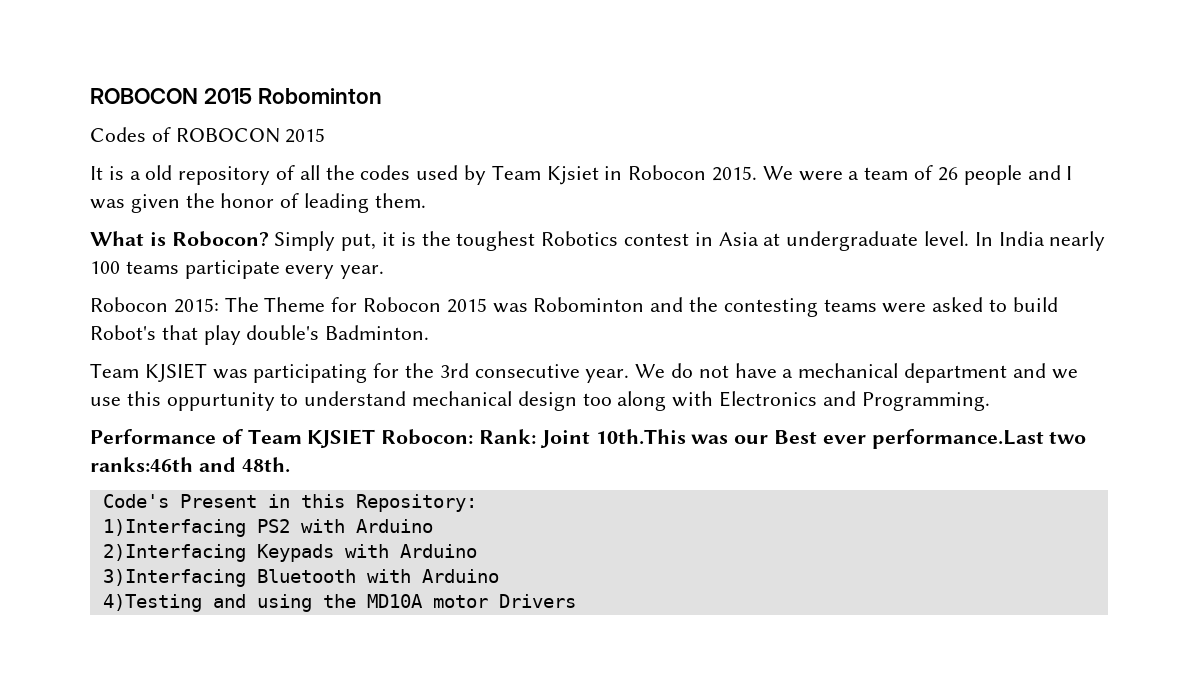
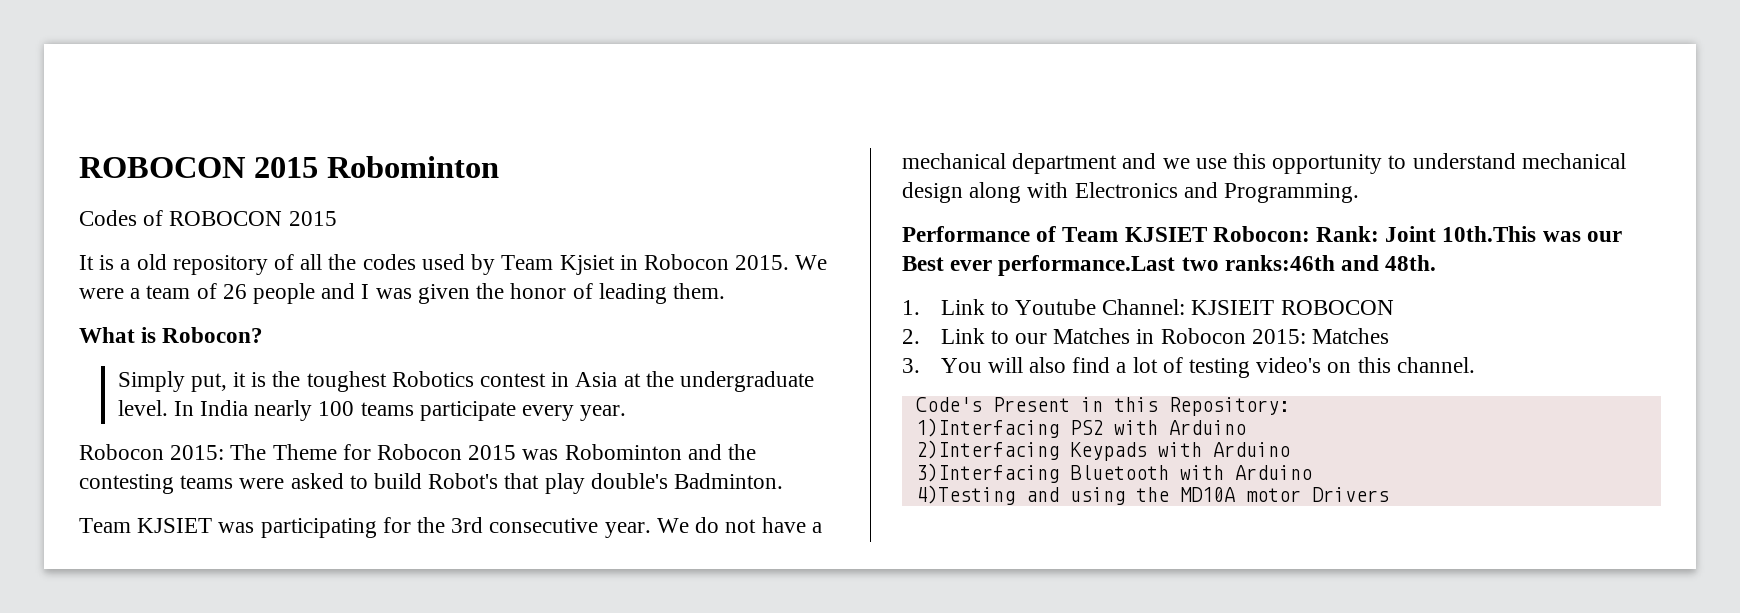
(269, 239) none -> (264, 335) //
(781, 239) none -> [645,371,674,387] the
[166,392,275,411] oppurtunity -> [1272,154,1383,174] opportunity
[582,393,612,406] too -> (963, 192) none
(290, 465) none -> [902,299,1394,315] [902,328,1389,344] [902,357,1475,378] // 1. Link to Youtube Channel: KJSIEIT ROBOCON // 2. Link to our Matches in Robocon 2015: Matches // 3. You will also find a lot of testing video's on this channel.

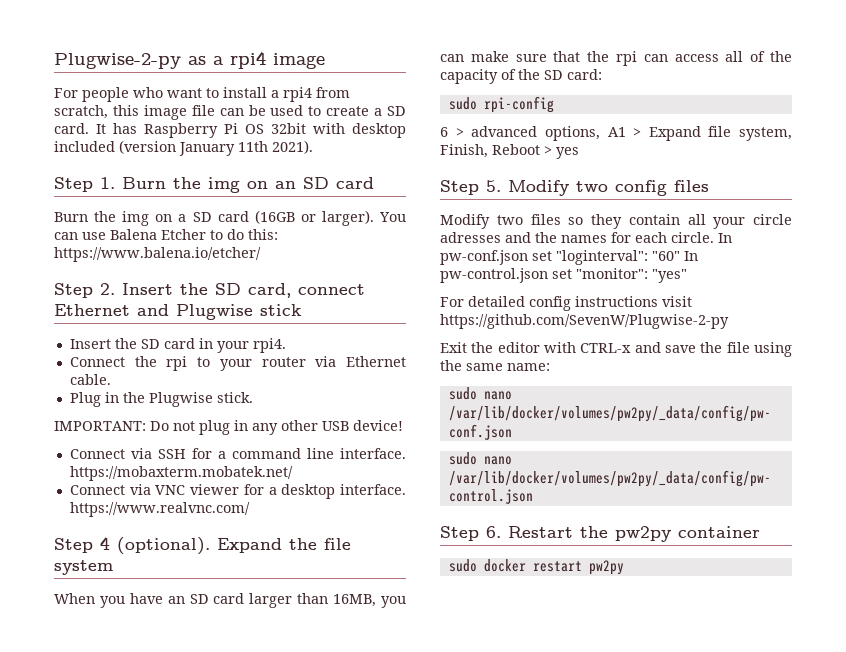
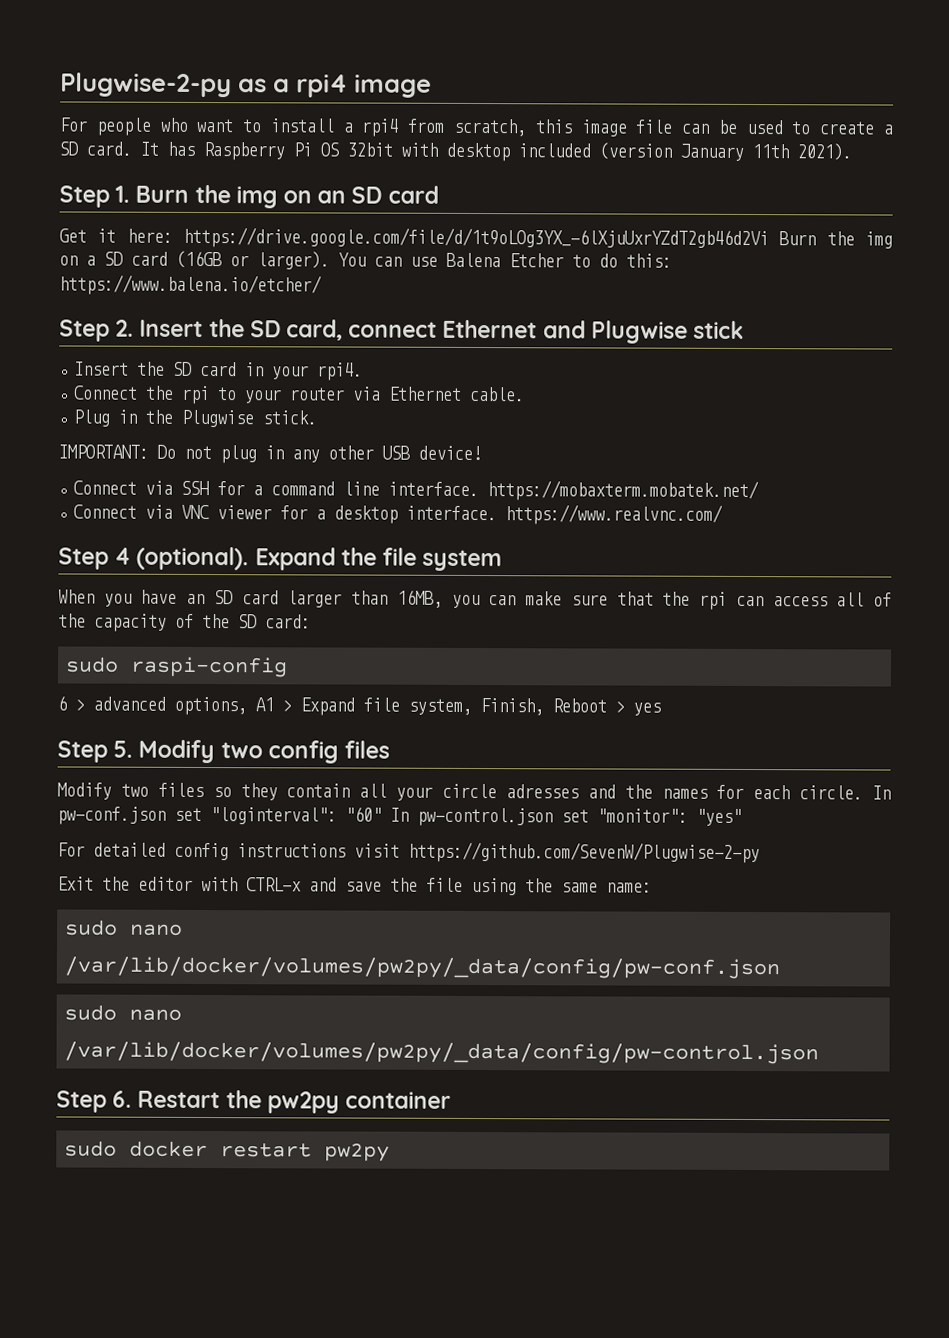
(374, 183) none -> [59,226,769,250] Get it here: https://drive.google.com/file/d/1t9oLOg3YX_-6lXjuUxrYZdT2gb46d2Vi
[483,96,554,113] rpi-config -> [130,656,289,678] raspi-config

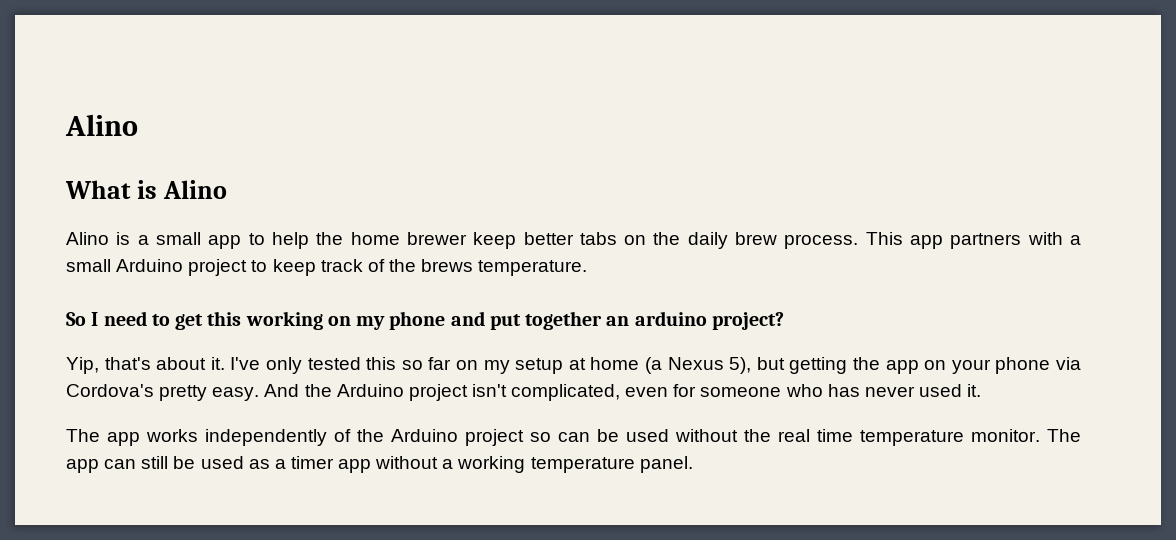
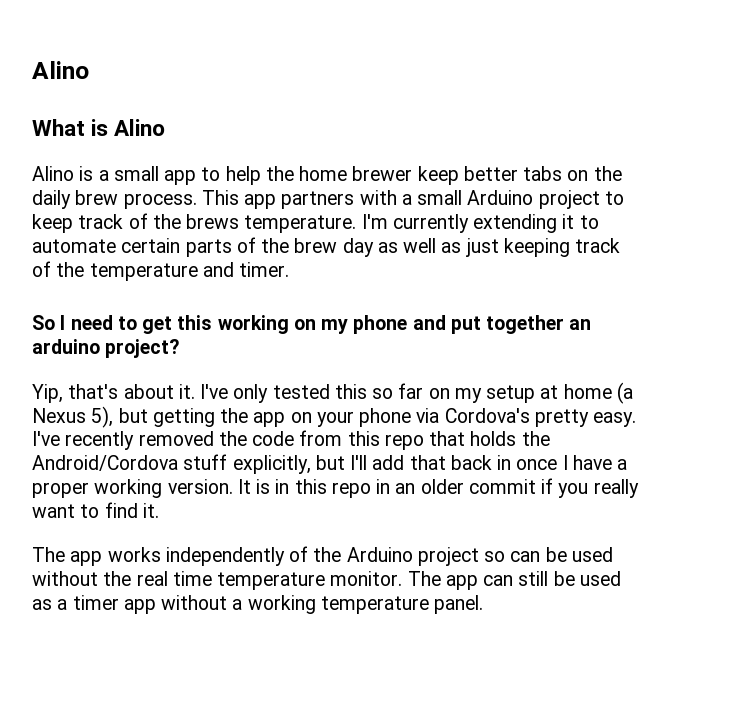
(588, 268) none -> [361,214,599,233] [32,237,621,257] [32,261,290,281] I'm currently extending it to automate certain parts of the brew day as well as just keeping track of the temperature and timer.
[264,384,962,401] And the Arduino project isn't complicated, even for someone who has never used -> [32,430,550,450] [32,454,628,474] [32,478,639,498] [32,502,138,518] I've recently removed the code from this repo that holds the Android/Cordova stuff explicitly, but I'll add that back in once I have a proper working version. It is in this repo in an older commit if you really want to find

========

Are you able to set down all the lines above exactly, without any pictures?

(269, 239) none -> (264, 335) //
(781, 239) none -> [645,371,674,387] the
[166,392,275,411] oppurtunity -> [1272,154,1383,174] opportunity
[582,393,612,406] too -> (963, 192) none
(290, 465) none -> [902,299,1394,315] [902,328,1389,344] [902,357,1475,378] // 1. Link to Youtube Channel: KJSIEIT ROBOCON // 2. Link to our Matches in Robocon 2015: Matches // 3. You will also find a lot of testing video's on this channel.

(374, 183) none -> [59,226,769,250] Get it here: https://drive.google.com/file/d/1t9oLOg3YX_-6lXjuUxrYZdT2gb46d2Vi
[483,96,554,113] rpi-config -> [130,656,289,678] raspi-config

(588, 268) none -> [361,214,599,233] [32,237,621,257] [32,261,290,281] I'm currently extending it to automate certain parts of the brew day as well as just keeping track of the temperature and timer.
[264,384,962,401] And the Arduino project isn't complicated, even for someone who has never used -> [32,430,550,450] [32,454,628,474] [32,478,639,498] [32,502,138,518] I've recently removed the code from this repo that holds the Android/Cordova stuff explicitly, but I'll add that back in once I have a proper working version. It is in this repo in an older commit if you really want to find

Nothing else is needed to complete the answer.